Directions for this task: Find all lines below containing the string "discount" and return them.

(Records supplied begins)

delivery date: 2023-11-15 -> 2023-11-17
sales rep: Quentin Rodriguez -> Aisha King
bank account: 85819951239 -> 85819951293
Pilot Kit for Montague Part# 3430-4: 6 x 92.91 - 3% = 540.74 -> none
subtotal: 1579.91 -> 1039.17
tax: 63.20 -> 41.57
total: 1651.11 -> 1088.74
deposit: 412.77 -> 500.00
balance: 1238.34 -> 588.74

(Records supplied ends)
(Records supplied begins)

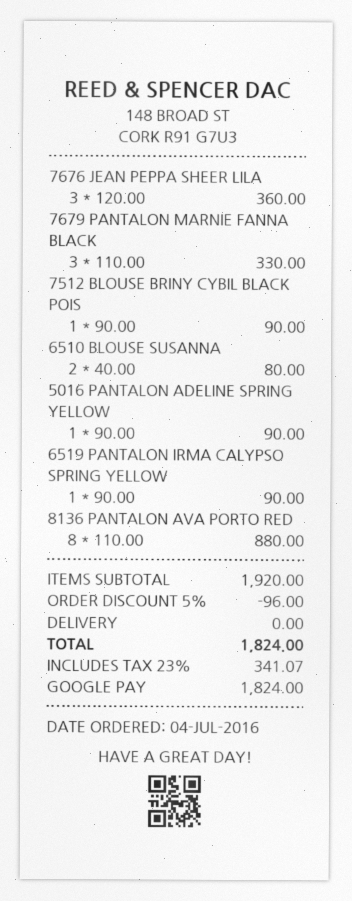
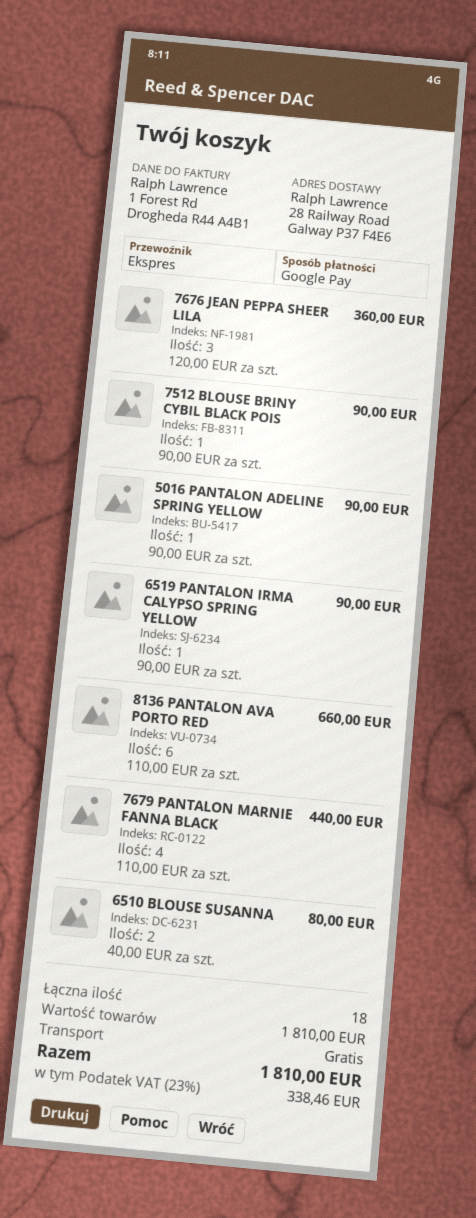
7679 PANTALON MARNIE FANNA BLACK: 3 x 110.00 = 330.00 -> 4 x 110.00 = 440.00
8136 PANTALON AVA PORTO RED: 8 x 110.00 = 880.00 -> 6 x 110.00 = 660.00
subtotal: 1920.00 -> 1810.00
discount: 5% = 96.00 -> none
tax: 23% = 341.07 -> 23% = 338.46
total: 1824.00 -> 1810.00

(Records supplied ends)
(Records supplied begins)

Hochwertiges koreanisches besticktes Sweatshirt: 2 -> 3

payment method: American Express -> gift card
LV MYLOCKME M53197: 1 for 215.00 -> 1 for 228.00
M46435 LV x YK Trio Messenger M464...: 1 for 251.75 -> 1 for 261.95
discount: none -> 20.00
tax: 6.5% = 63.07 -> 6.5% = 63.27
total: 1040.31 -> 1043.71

(Records supplied ends)

Task result:
discount: 5% = 96.00 -> none
discount: none -> 20.00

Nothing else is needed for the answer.